Perez J R, Li Y, Stein C A, Majumder S, van Oorschot A, Narayanan R
Division of Oncology, Roche Research Center, Hoffmann-La Roche, Inc., Nutley, NJ 07110.
Proc Natl Acad Sci U S A. 1994 Jun 21;91(13):5957-61. doi: 10.1073/pnas.91.13.5957.

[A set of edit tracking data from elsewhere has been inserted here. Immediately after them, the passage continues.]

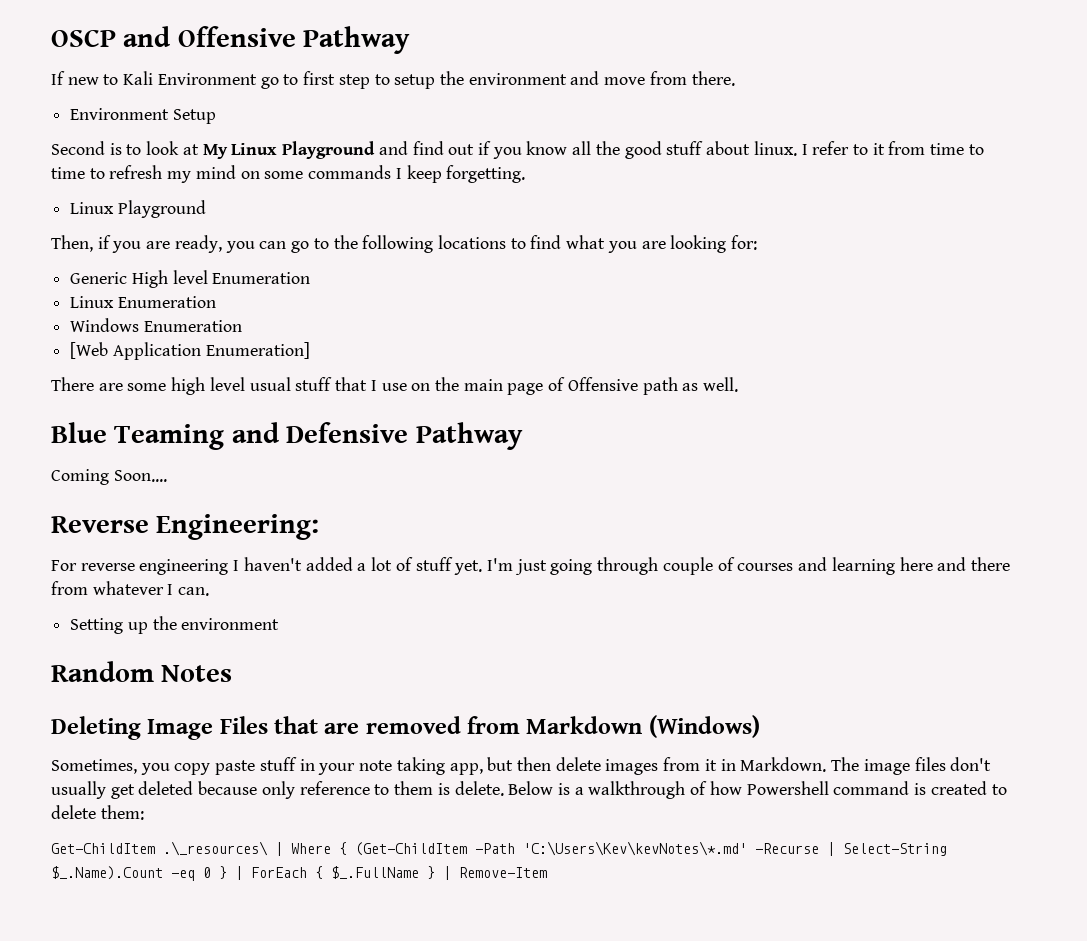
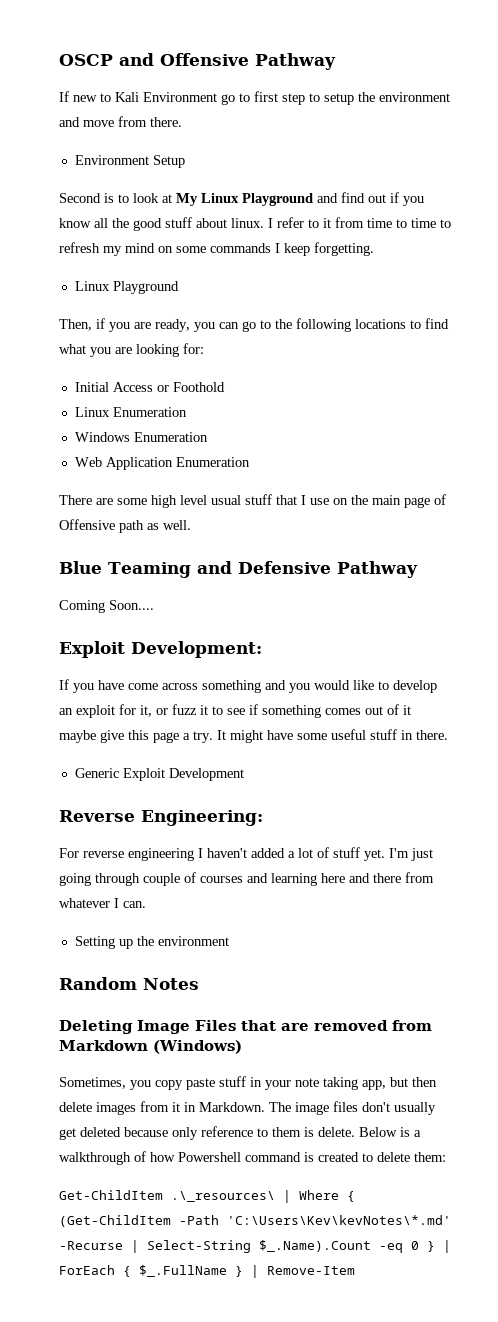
[70,270,311,288] Generic High level Enumeration -> [74,382,225,392] Initial Access or Foothold
[70,342,310,360] [Web Application Enumeration] -> [74,457,250,470] Web Application Enumeration
(167, 476) none -> [59,641,262,658] [59,679,437,693] [59,704,411,718] [59,729,448,743] [74,768,244,781] // Exploit Development: // If you have come across something and you would like to develop an exploit for it, or fuzz it to see if something comes out of it maybe give this page a try. It might have some useful stuff in there. // Generic Exploit Development

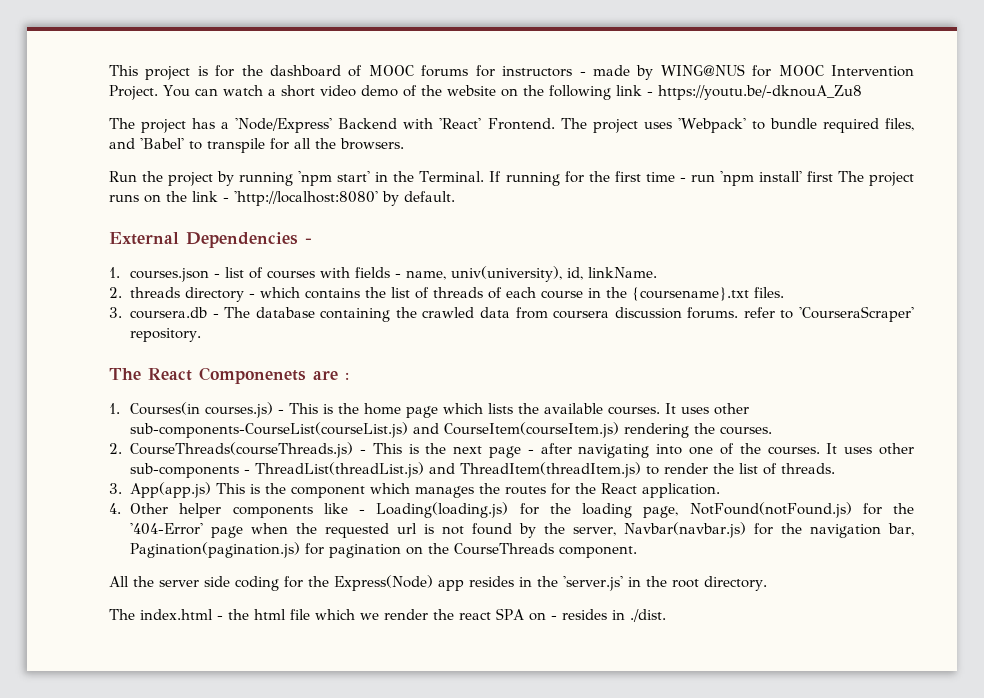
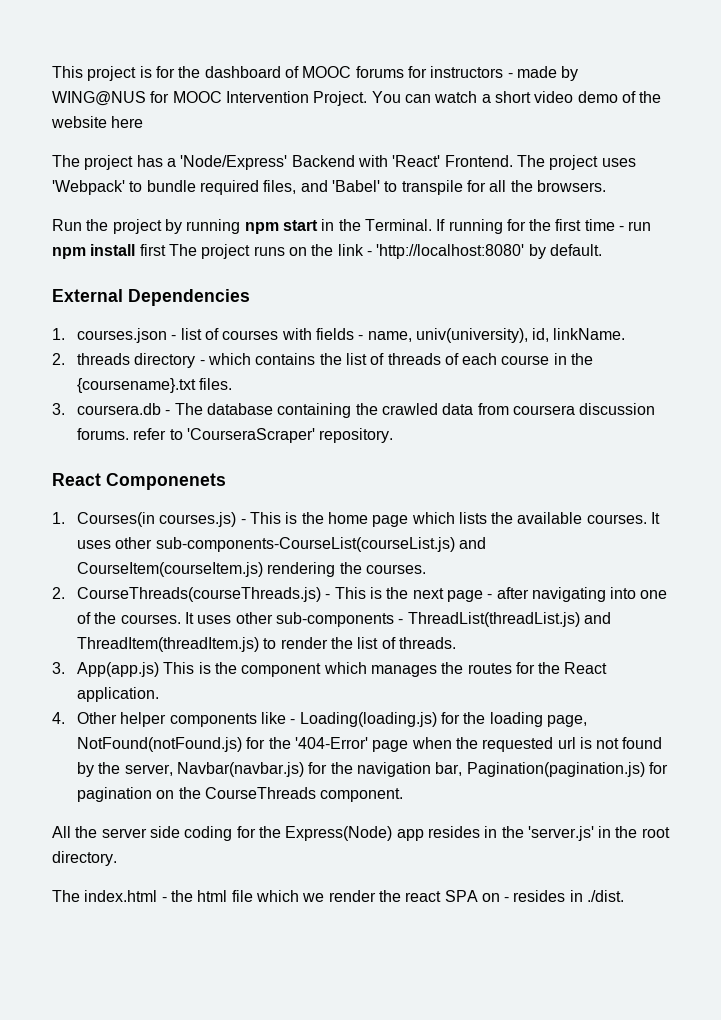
[500,85,862,100] on the following link - https://youtu.be/-dknouA_Zu8 -> [111,116,144,128] here
[298,171,371,186] 'npm start' -> [244,220,318,234] npm start
[719,171,802,186] 'npm install' -> [52,244,136,259] npm install
[305,238,312,244] - -> (250, 297) none
[109,368,141,380] The -> (394, 435) none
[313,370,349,380] are : -> (226, 481) none

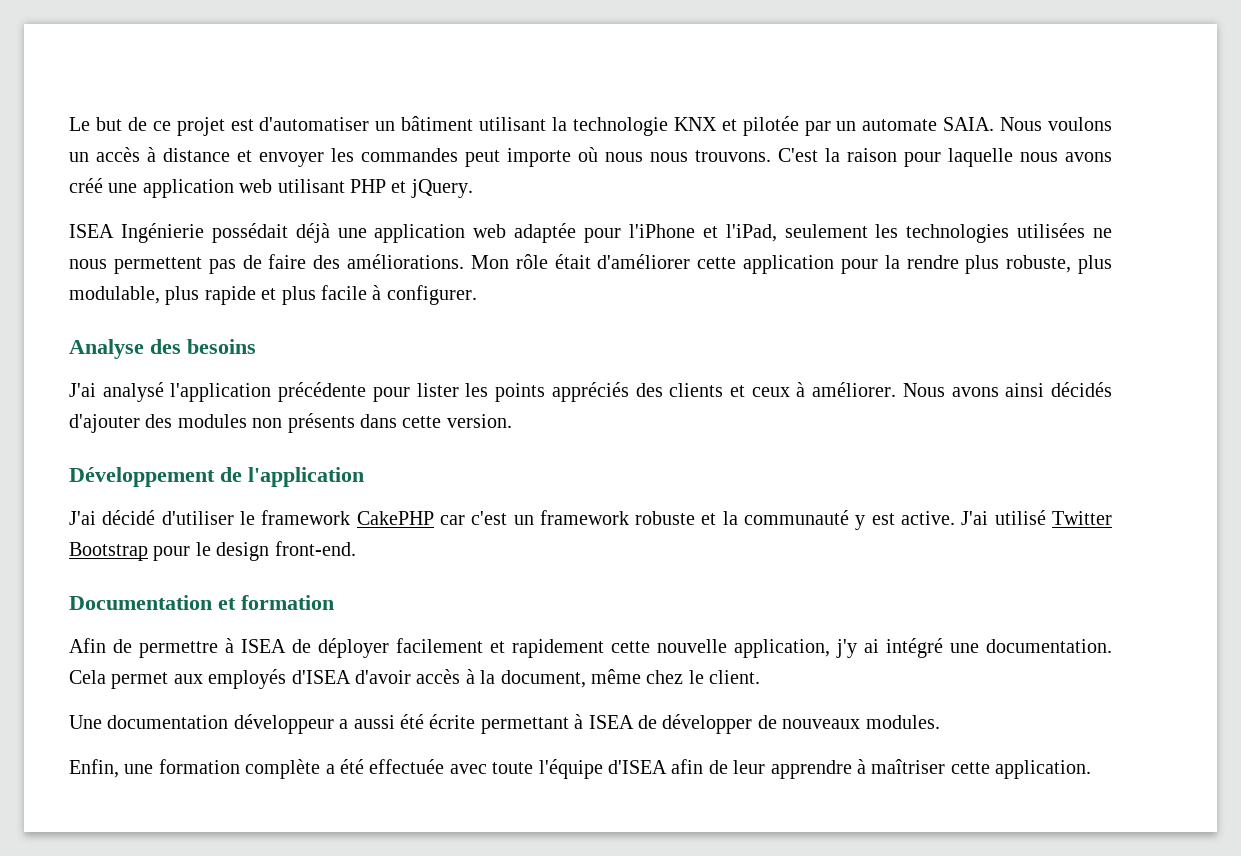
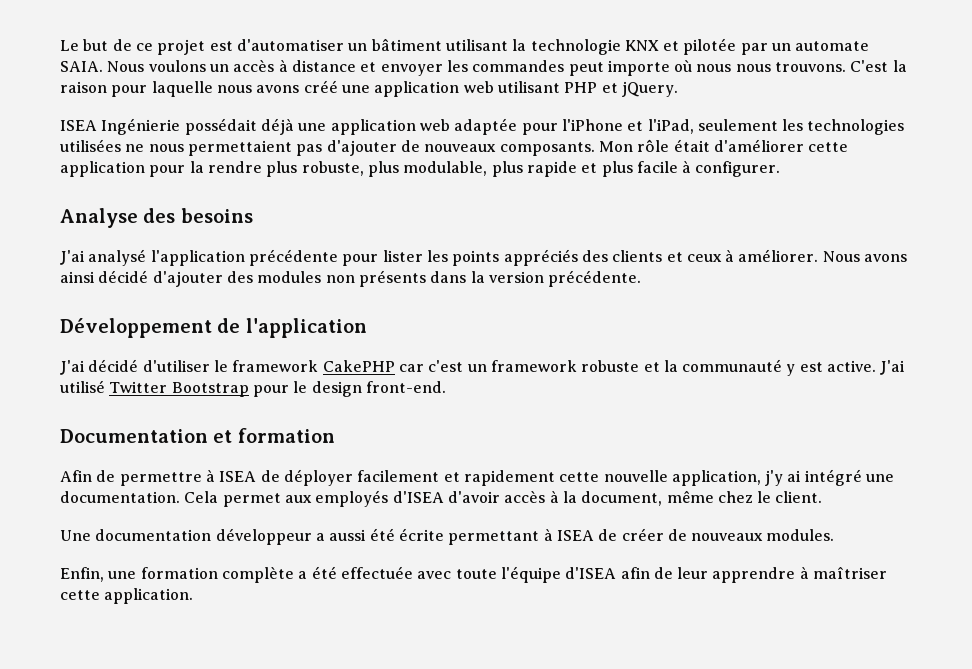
[113,254,464,274] permettent pas de faire des améliorations. -> [187,140,595,156] permettaient pas d'ajouter de nouveaux composants.
[1050,382,1112,397] décidés -> [98,270,149,283] décidé
[402,414,512,428] cette version. -> [470,270,642,287] la version précédente.
[662,714,753,734] développer -> [621,528,664,541] créer

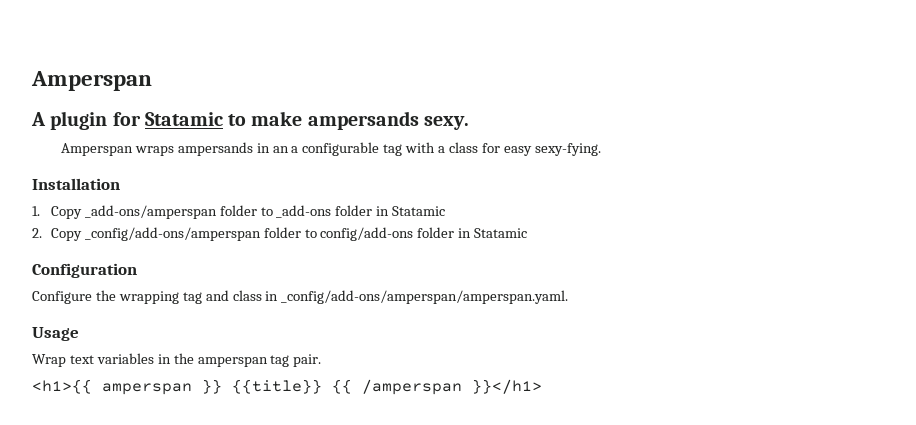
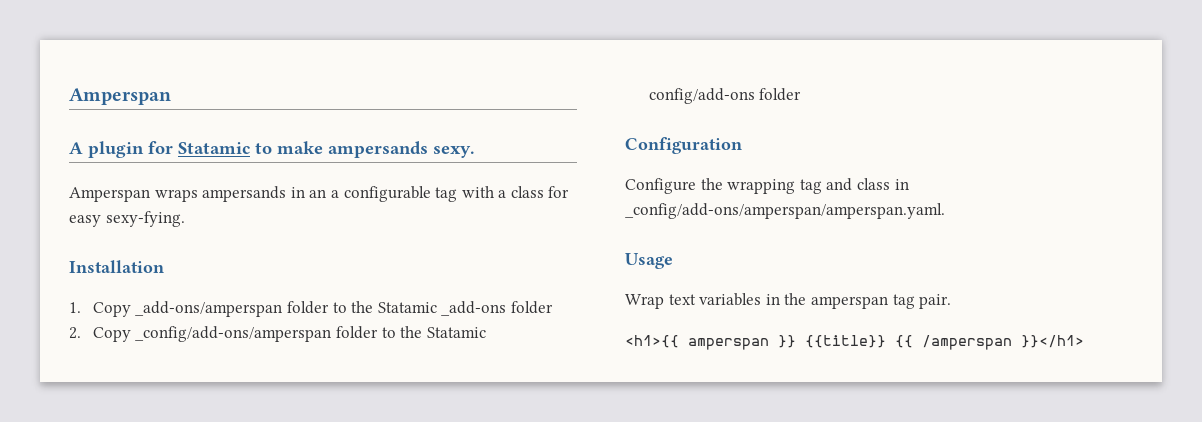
(273, 211) none -> [351,301,437,313] the Statamic
[376,206,446,216] in Statamic -> (553, 307) none
(317, 233) none -> [400,326,486,338] the Statamic
[458,228,528,238] in Statamic -> (802, 94) none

Modified analogues of antisense oligodeoxynucleotides (ODNs), particularly phosphorothioates ([S]ODNs), have been extensively used to inhibit gene expression. The potential sequence specificity of antisense oligomers makes them attractive as molecular drugs for human diseases. The use of antisense [S]ODNs to inhibit gene expression has been complicated by frequent nonspecific effects. In this study we show in diverse cell types that [S]ODNs, independent of their base sequence, mediated the induction of an Sp1 nuclear transcription factor. The [S]ODN-mediated Sp1 induction was rapid and was associated with elevated levels of Sp1 protein. This induction was dependent on NF-kappa B activity, since inhibition of NF-kappa B activity abolished the [S]ODN-induced Sp1 activity. [S]ODN-induced Sp1 activity was seen in mouse spleen cells following in vivo administration. Sp1 activity induced by [S]ODNs required the tyrosine kinase pathway and did not have transactivating potential. These results may help to explain some of the non-specific effects often seen with [S]ODNs.
反义寡脱氧核苷酸(ODNs)的修饰类似物,特别是硫代磷酸酯([S]ODNs),已被广泛用于抑制基因表达。反义寡聚物潜在的序列特异性使其作为治疗人类疾病的分子药物具有吸引力。使用反义[S]ODNs抑制基因表达因频繁的非特异性效应而变得复杂。在本研究中,我们在多种细胞类型中表明,[S]ODNs与其碱基序列无关,介导了Sp1核转录因子的诱导。[S]ODN介导的Sp1诱导迅速,且与Sp1蛋白水平升高有关。这种诱导依赖于NF-κB活性,因为抑制NF-κB活性可消除[S]ODN诱导的Sp1活性。体内给药后,在小鼠脾细胞中可观察到[S]ODN诱导的Sp1活性。[S]ODNs诱导的Sp1活性需要酪氨酸激酶途径,且不具有反式激活潜能。这些结果可能有助于解释[S]ODNs经常出现的一些非特异性效应。